The BMT – This is a classic addition to the BMT Discography (not a section on the website …. yet) with Coolio’s jamming tune remaining a highlight of the trailer for this film. I choose to remember this film within the lens of Coolio’s track alone. Would I watch it again? I would, especially in some bizarre “Badass Teacher”-mersion podcast me and Jamie are now definitely starting. Did it meet my expectations? It was actually a bit better than I expected. I think, outside of the Vance character and the white savior nonsense, the film is pretty entertaining and an easy watch. I was kind of expecting The Substitute, but it was basically just Lean on Me.
Roast-radamus – A minor Product Placement (What?) for Louanne tossing around Butterfingers (as Bob Dylan once said: No one better lay a finger on my Butterfinger) among other candy bars. And Setting as a Character (Where?) for the explicit setting in Palo Alto. Definitely closest to Good, although I hope that something better crops up.

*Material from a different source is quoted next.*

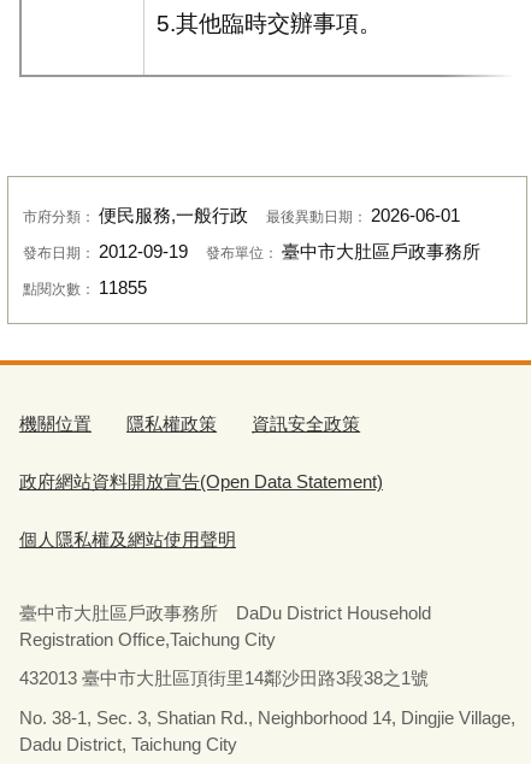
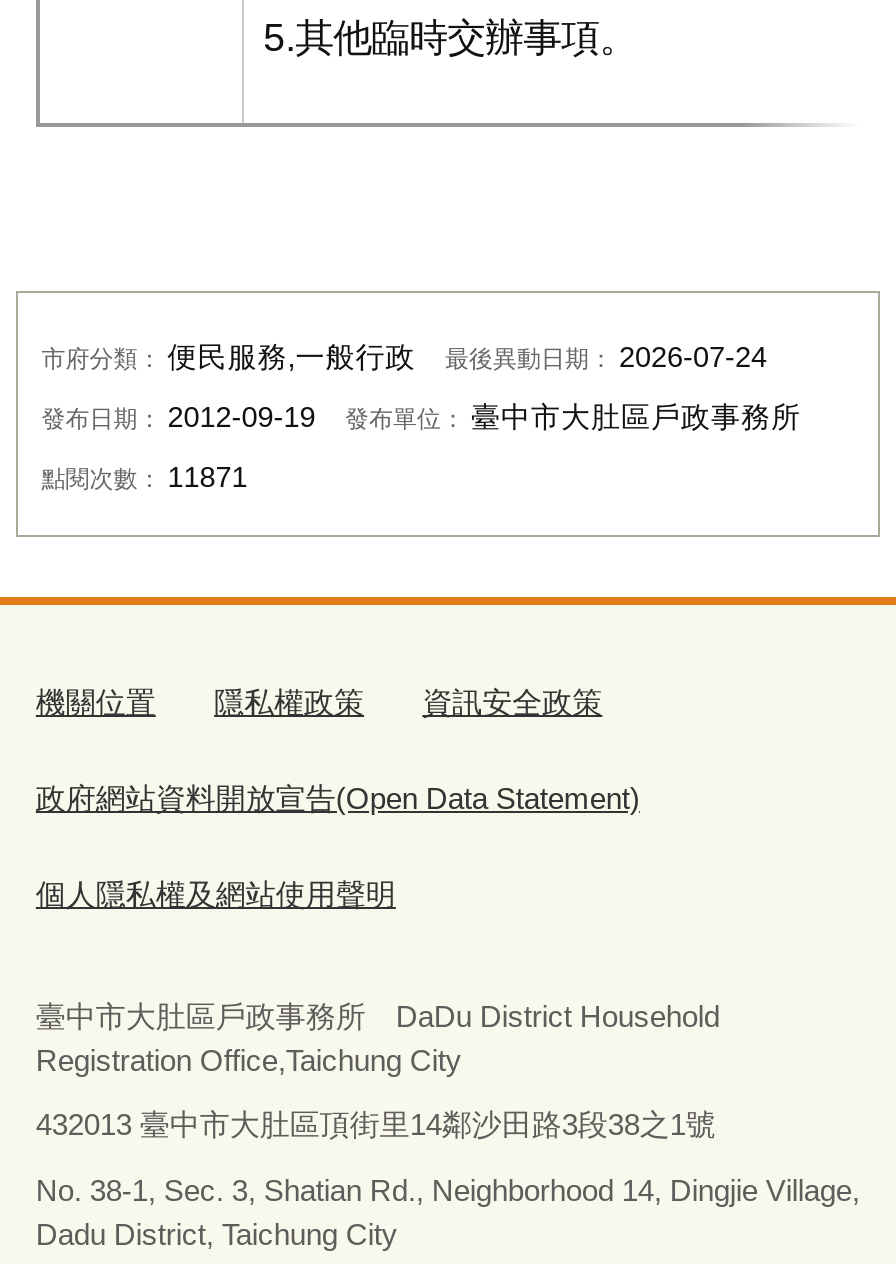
[266,206,459,225] 最後異動日期：2026-06-01 -> [445,340,767,372] 最後異動日期：2026-07-24
[23,278,147,297] 點閱次數：11855 -> [41,461,247,493] 點閱次數：11871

Sequel, Prequel, Remake – Easy, a sequel. This is about Louanne’s daughter, who herself has just gotten out of the Marines and is going back to her mother’s old stomping grounds in Palo Alto. And hooooooooooooooooo doggy she has a whole other crop of issues to deal with with her children. Cyberbullying, sexting, like … I don’t know, like meeting people on the internet? My point is that this ain’t her momma’s high school, she now has techmologies to deal with, and she is ill-prepared. So when an elite North Korean hacker starts trying to hack the election via the school’s servers, she has to assemble her ragtag group of students together to unleash their viruses, hack the Gibson, and take down Ellingson Mineral. HACK THE PLANET! We can workshop the ending, but rest assured, right at that 80 minute mark Michelle Pfeiffer busts that door down and says “Miss me boys and girls?” and the whole theater cheers. Dangerous Minds 2: Cyberwar.
You Just Got Schooled – We’re back baby! A real BMT Homework section because Dangerous Minds was also a television show! Starring Annie Potts, the first episode kind of follows the storyline from the movie, except the students in the television show are far less disruptive, and the things Louanne is teaching are just normal high school English curriculum. The first episode mainly focuses on Of Mice and Men for example. The show got cancelled after a season, which isn’t too surprising since it wasn’t very good. The biggest issue I had with it was it really cranked up that “if only American educators cared you know?” attitude to 11. Louanne is buying people books, paying for a nursery for another student, letting people stay in her enormous house … in the first episode she probably spends like $1000 of her own money on her students. And the other teachers are like “yeah, if we can all just chip in we can really make a difference!” No! These are the things the school and local government should be dealing with, not rogue teachers with, evidently, a fortune to distribute to the needy. It feels like it ends up with the moral being “yeah, the issue with the education system isn’t class sizes or underfunding … it is probably that most of the teachers don’t give a shit!” D. An interesting watch, but the movie is better and, against all odds, less preachy.